A Food and Drug Administration anunciou sua aprovação de uma opção vital de tratamento medicamentoso para a forma superbactéria da tuberculose, uma grave doença pulmonar causada por bactérias. Como em outras condições relacionadas às bactérias, o setor de serviços de saúde tem enfrentado cada vez mais desafios relacionados à tuberculose resistente a medicamentos que não respondem bem aos tratamentos padrão.

A nova aprovação foi concedida aos comprimidos de Pretomanid em uso com linezolida e bedaquilina, a fim de tratar as bactérias da tuberculose com resistência antimicrobiana. De acordo com a FDA, essa aprovação é concedida apenas para o tratamento de ‘uma população limitada e específica de pacientes adultos com TB pulmonar multirresistente extensivamente resistente a medicamentos, intolerante ao tratamento ou não responsiva’.

A vice-comissária principal da FDA, Amy Abernethy, MD, Ph.D., disse:

Novos tratamentos são importantes para atender às necessidades nacionais e globais de saúde dos pacientes.

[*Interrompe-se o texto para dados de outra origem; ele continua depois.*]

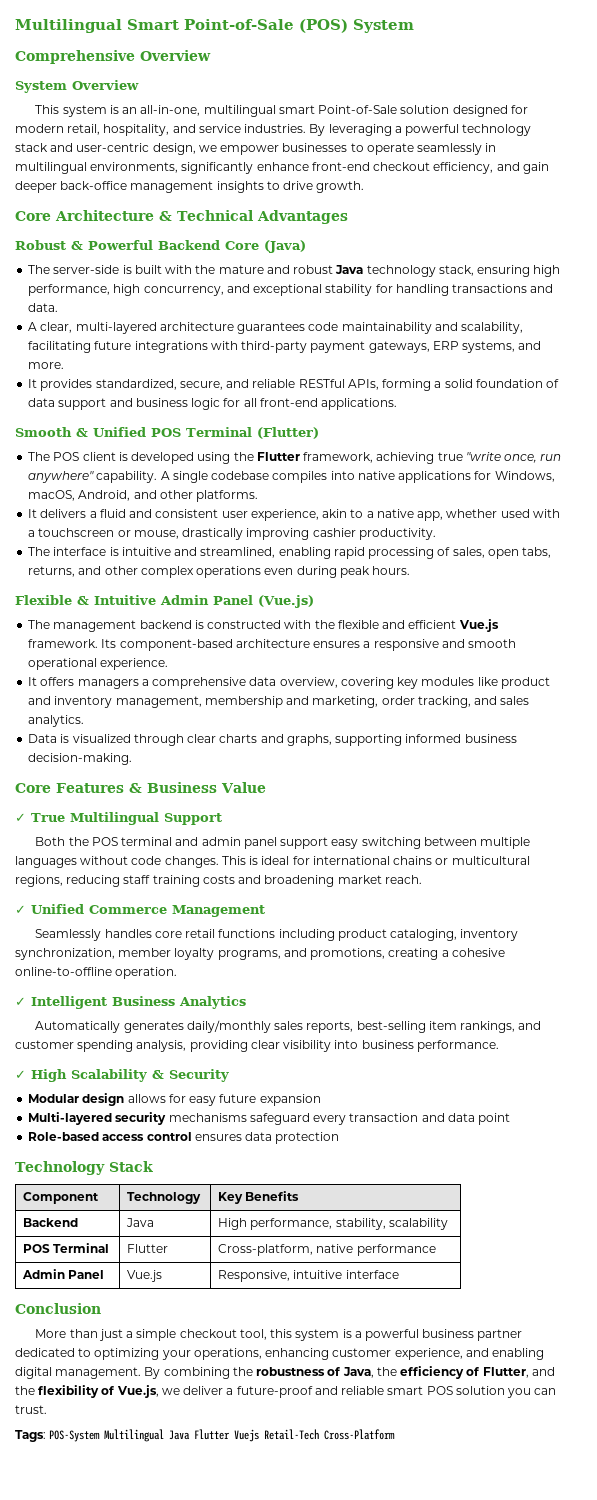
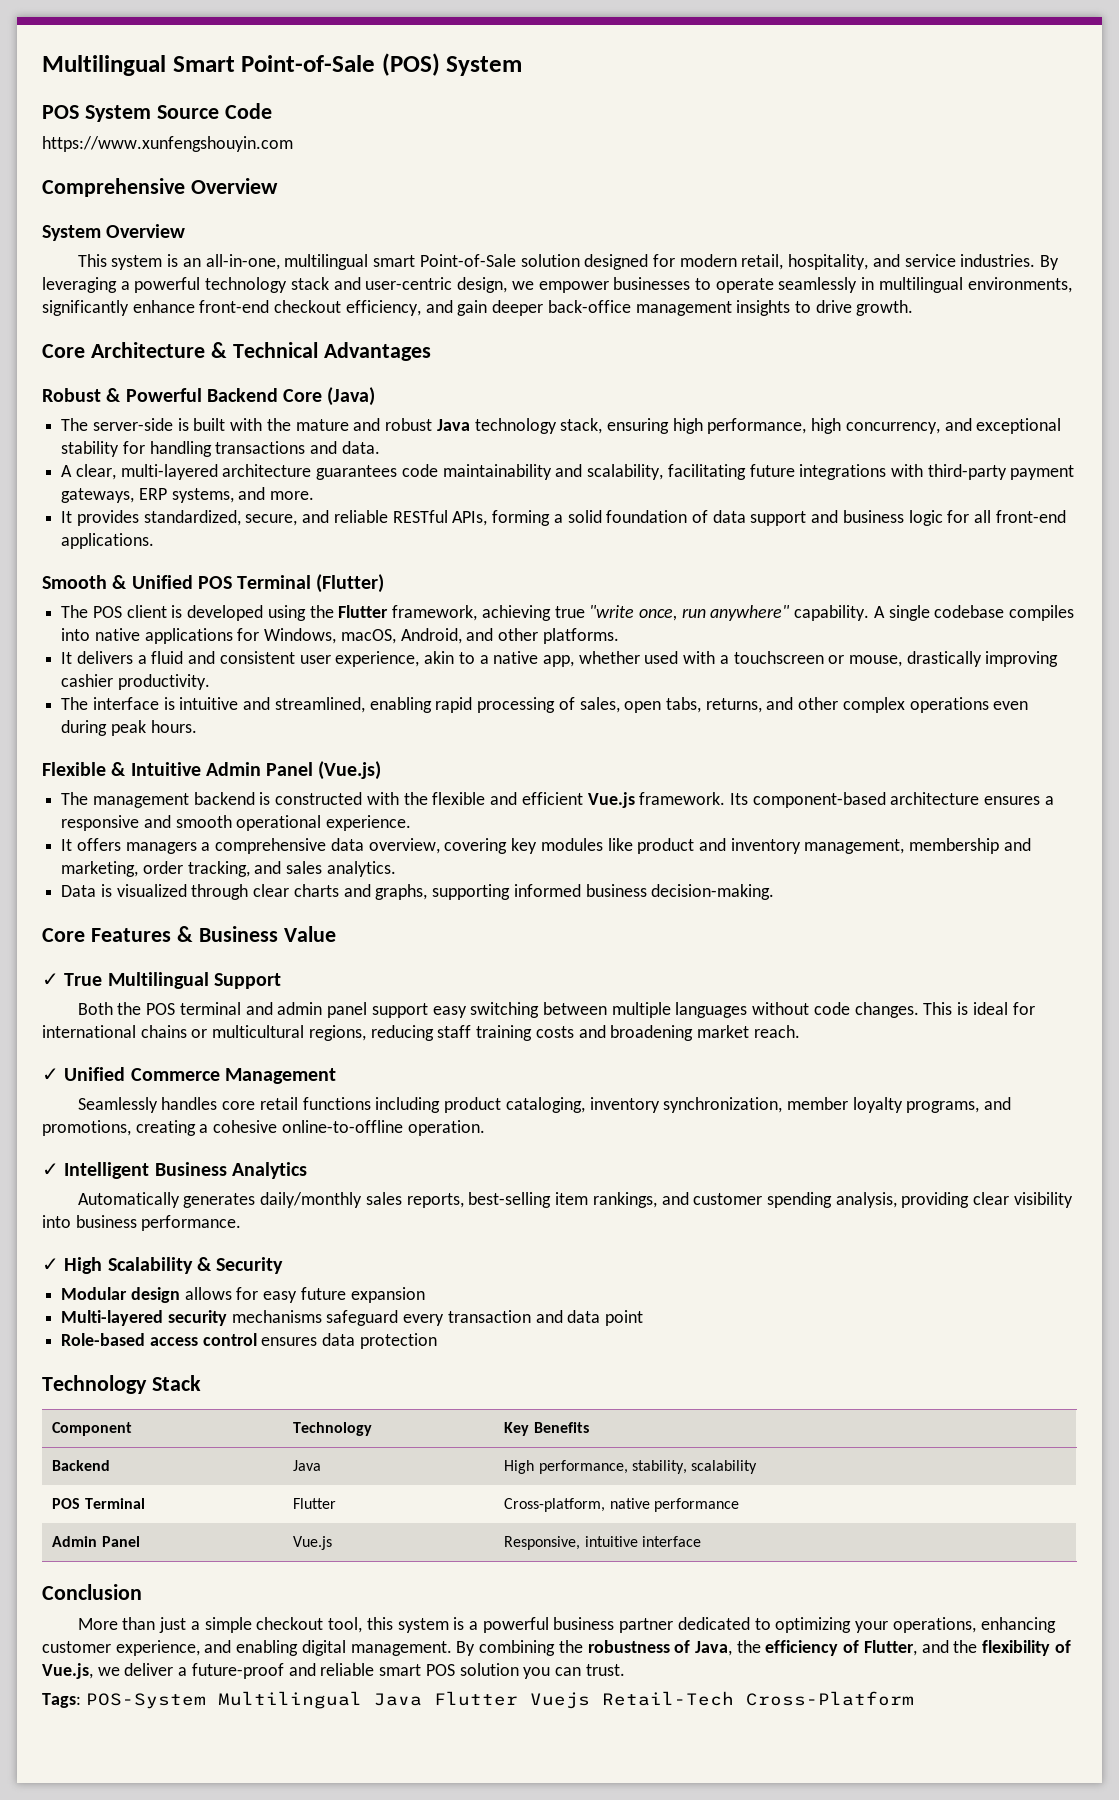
+ POS System Source Code
+ https://www.xunfengshouyin.com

É por isso que, entre nossos outros esforços para combater a resistência antimicrobiana, estamos focados em facilitar o desenvolvimento de novos tratamentos seguros e eficazes para oferecer aos pacientes mais opções para combater infecções com risco de vida.

A Organização Mundial da Saúde relata que 490.000 casos de tuberculose resistente ao tratamento foram identificados em 2016 em todo o mundo, ressaltando a necessidade de uma nova opção de tratamento eficaz. O tratamento combinado aprovado envolvendo os comprimidos de Pretomanid foi testado em um estudo com 109 pacientes que apresentavam diferentes variedades de TB resistente ao tratamento; dos 107 que foram tratados e avaliados seis meses depois, 95 deles foram considerados sucessos.

Infelizmente, esta opção de tratamento não tem efeitos colaterais. O FDA relata que tomar essa combinação de medicamentos pode causar ‘reações adversas’ que variam de dor de cabeça e náusea a problemas mais graves, como deficiência visual, neuropatia periférica e aumento das enzimas hepáticas.